After about three years of cooping himself up in his house Mishell became tired of being sad all the time, he wanted to find out how to finally move past the death of his father in as little time as possible. He planned to create some sort of pill, to be taken by the mouth, which could completely block the part of the brain that controlled sorrow. He worked laboriously for 14 months and finally came up with a very potent early formula for Lysergic acid diethylamide, also known as LSD or acid. He believed that this chemical compound, when ingested would affect the brain in such a way that you could no longer be sad. On May 19, 1860 at 12:30 pm Mishell Alexandrov took a 900 milligram dose of LSD and he was changed forever. His high from the absurdly large dose of LSD lasted for two entire weeks and Alexandrov was enamored with the feeling of pure ecstasy. He saw many things: smoking caterpillars and queens who lived backwards, card soldiers and disappearing cats, he even saw a pair of insanely stupid twins. He took notes, writing down every little thing he saw, or rather, thought he saw. The entire world around him appeared to be what it wasn’t. Wastelands were jungles and condemned houses were kingdoms, he was mad. For five years he did this. Taking absurd amounts of LSD and taking notes, which he carried with him everywhere, he had an entire boxful. He traveled throughout Russia meeting with kings who weren’t there and talking to his Rabbit friend who had a penchant for being punctual.

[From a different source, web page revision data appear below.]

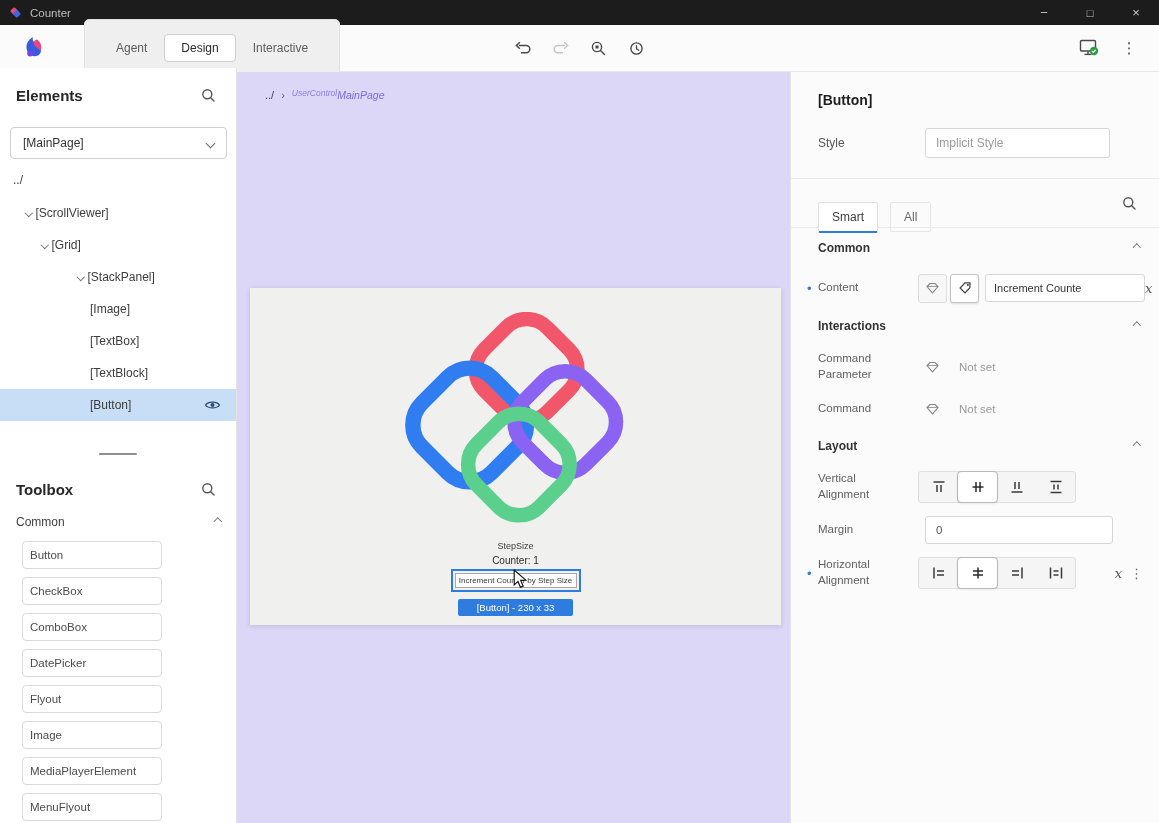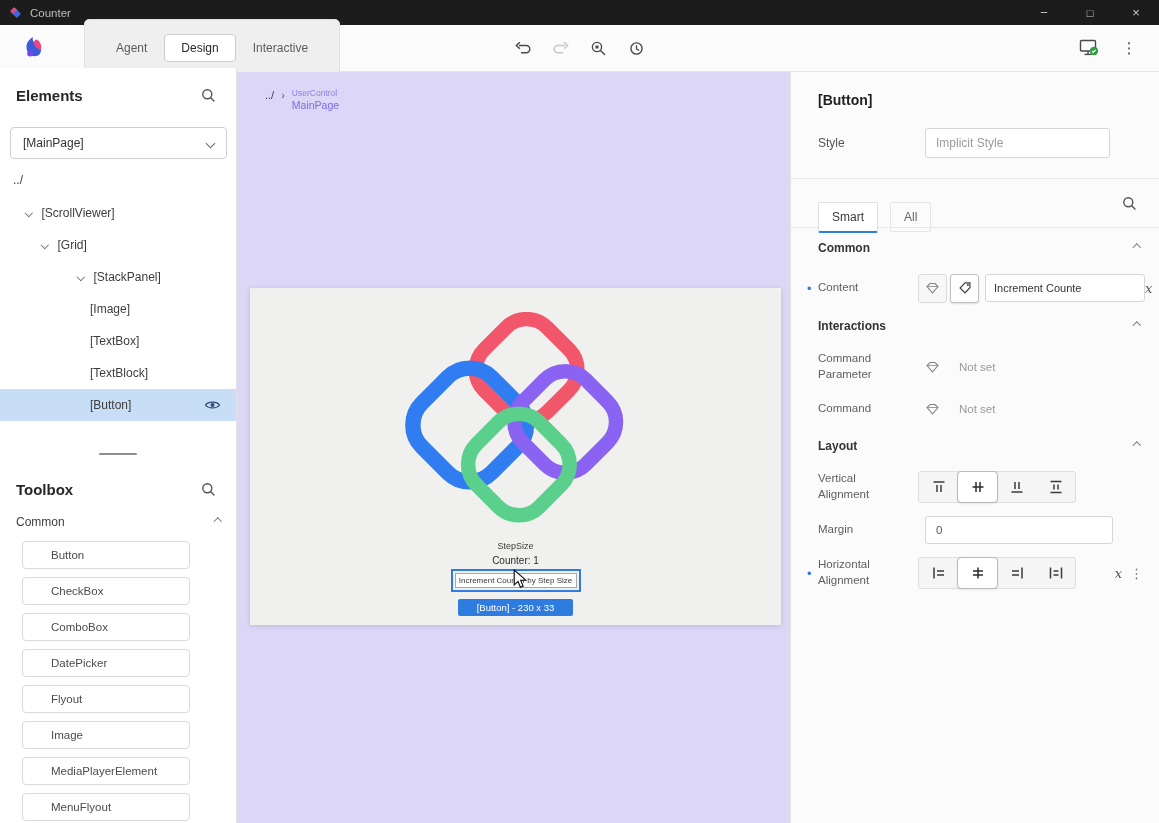--- a/index.html
+++ b/index.html
@@ -54,7 +54,7 @@
   .breadcrumb {position:absolute; left:28px; top:17px; display:flex; gap:7px; align-items:flex-start;}
   .bc-root {font-size:11px; color:#3c3c55;}
   .bc-sep {font-size:11px; color:#5a5a7a;}
-  .bc-col {display:flex; flex-direction:column; line-height:1.15;}
+  .bc-col {display:flex; flex-direction:row; line-height:1.15;font-style:italic;}
   .bc-type {font-size:8.5px; color:#8b80ee;}
   .bc-page {font-size:10.5px; color:#7a6ceb;}
   .artboard {position:absolute; left:13px; top:216px; width:531px; height:337px; background:#f0f0ee; box-shadow:0 1px 5px rgba(60,60,90,0.18); display:flex; flex-direction:column; align-items:center;}

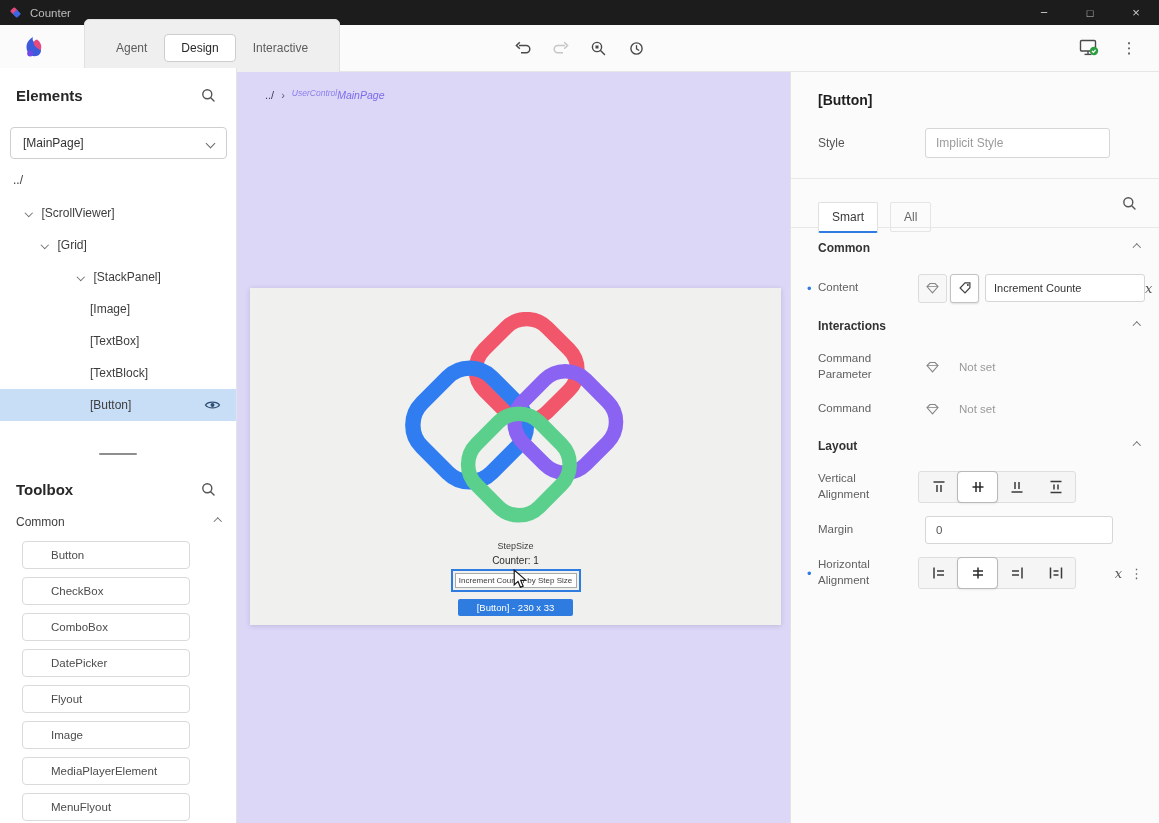--- a/index.html
+++ b/index.html
@@ -39,7 +39,7 @@
   .chev.small {width:5.5px; height:5.5px; border-width:1.3px;}
   .tree-root {margin-top:8px; height:26px; display:flex; align-items:center; padding-left:13px; font-size:12px; color:#3d3d3d;}
   .tree {margin-top:4px; font-size:12px; color:#3d3d3d;}
-  .tree-row {height:32px; display:flex; align-items:center; gap:10px;}
+  .tree-row {height:32px; display:flex; align-items:center; gap:4px;}
   .ind1 {padding-left:26px;} .ind2 {padding-left:42px;} .ind3 {padding-left:78px;} .ind4 {padding-left:90px;}
   .tree-row.selected {background:#c8def6;}
   .tree-row .eye {margin-left:auto; margin-right:15px; display:flex;}

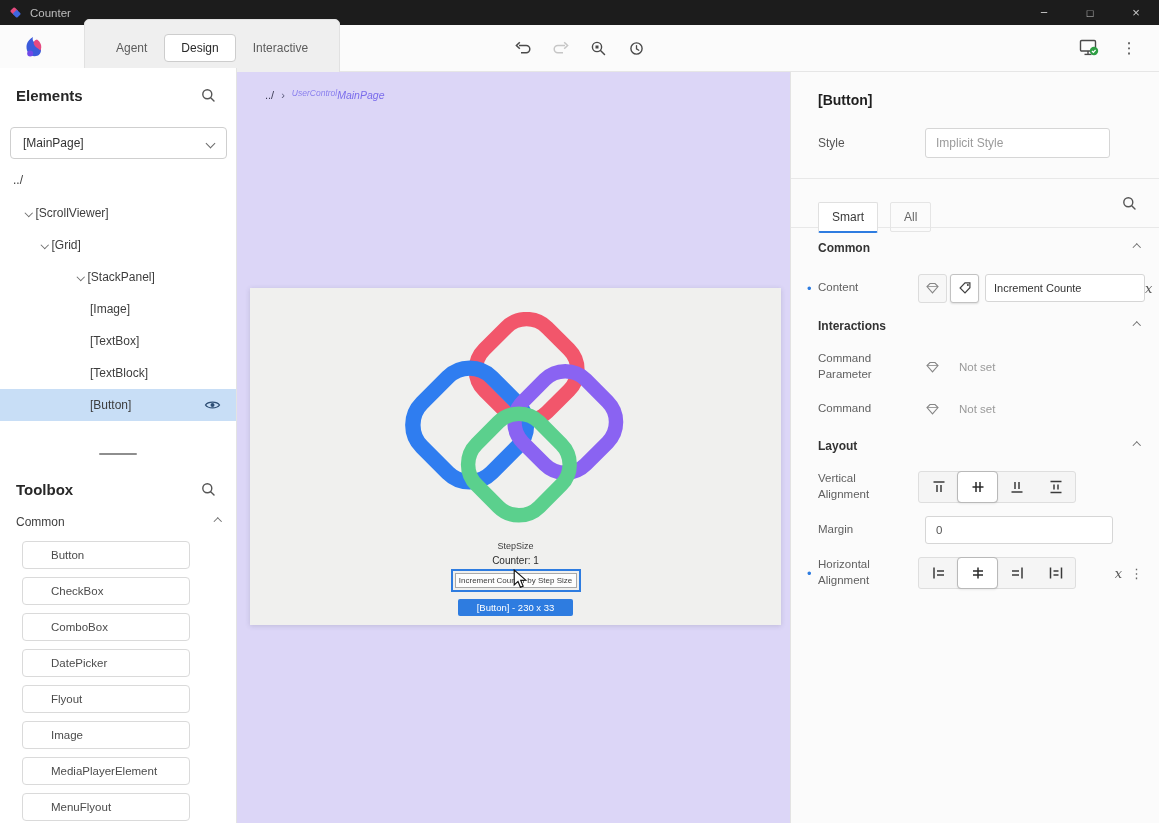--- a/index.html
+++ b/index.html
@@ -47,7 +47,7 @@
   .tb-section-row {display:flex; align-items:center; justify-content:space-between; padding:10px 16px 6px;}
   .tb-section-label {font-size:12px; color:#3f3f3f;}
   .tool-list {margin-top:6px;}
-  .tool-item {width:168px; height:28px; border:1px solid #dadada; border-radius:4px; background:#fff; margin:0 0 8px 22px; display:flex; align-items:center; padding-left:28px; font-size:11.5px; color:#4c4c4c;}
+  .tool-item {width:140px; height:28px; border:1px solid #dadada; border-radius:4px; background:#fff; margin:0 0 8px 22px; display:flex; align-items:center; padding-left:7px; font-size:11.5px; color:#4c4c4c;}
 
   
   .canvas {position:absolute; top:72px; left:237px; width:553px; bottom:0; background:#dcd6f7; overflow:hidden;}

In June of 1865 while he was on his way to the see the White Queen in the eighth square, just a condemned house on the outskirts of Moscow, he saw a couple from England standing in front of a hat store, the store that had been the setting for such a horrible event in his life so many years earlier. He ran up to them furiously and, according to an account written by the man much later, proceeded to scream at them. According to the account Mishell, in a furious rage, screamed “Why is a Raven like a writing desk!” the man fearing for his life and that of his wife replied with a simple “I don’t know. Why?” According to the account Mishell proceeded to laugh hysterically and uncontrollably and replied to the man “I haven’t the slightest idea” he then chucked his boxful of notes at the man and ran off towards the condemned house. Unfortunately this condemned house was in considerably worse condition in than the other houses, and when Mishell entered and began to prance about the houses main support beam cracked. The entire house collapsed trapping Mishell and burying him with his rodent companion, and the White Queen of the Eighth Square. There was no funeral, no one cried, Mishell was not missed. He left no mark in the world other than a box filled with five years worth of notes about smoking caterpillars, and queens who lived backwards, card soldiers and disappearing cats, and even a pair of insanely stupid twins, a box full of notes that, in the final hour of his life he threw at a man, a random, non-important, insignificant man, a man that went by the name of Lewis Carroll.